Add `value_presence` slot to `slot_expression`
pkalita-lbl opened this issue · 2 comments
Similar to slots like equals_string
and equals_number
, the value_presence
slot would be useful for describing class rules, i.e. expressing rules like "if slot a
has any value, then slot b
must also have a value".
I don't mean to introduce complexity, but I'm just putting down here the possibility of having a categorical "slot status" that covers this.
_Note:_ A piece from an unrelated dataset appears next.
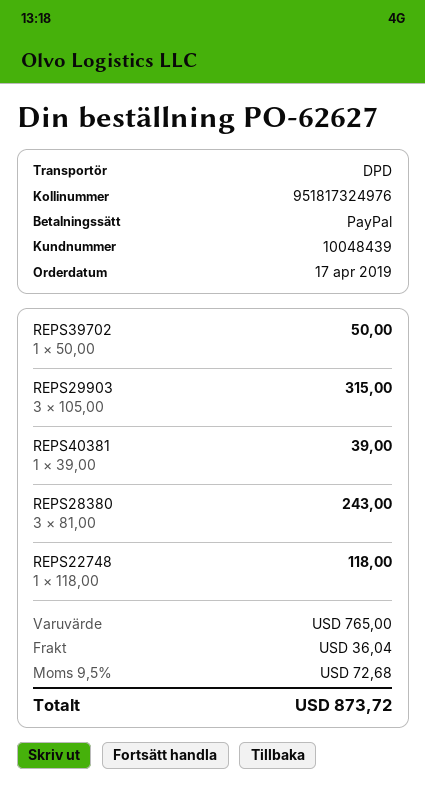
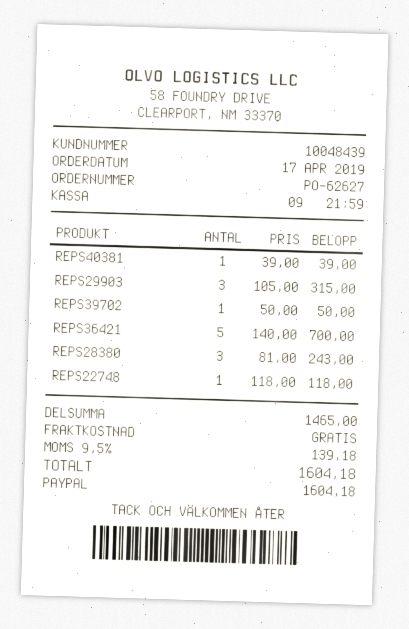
REPS36421: none -> 5 x 140.00 = 700.00
subtotal: 765.00 -> 1465.00
shipping: 36.04 -> 0.00
tax: 9.5% = 72.68 -> 9.5% = 139.18
total: 873.72 -> 1604.18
It could have a "value present" value, but as well: https://www.insdc.org/submitting-standards/missing-value-reporting/
At moment for NCBI Biosample submission we have it that a field in addition to whatever data type it is, can have an extra categorical list of INSDC metadata values in its range. But such metadata would be shunted into the kind of slot/ field you propose before going into a database. Rules could then be based on these values too, like if field x is missing, don't make field y required.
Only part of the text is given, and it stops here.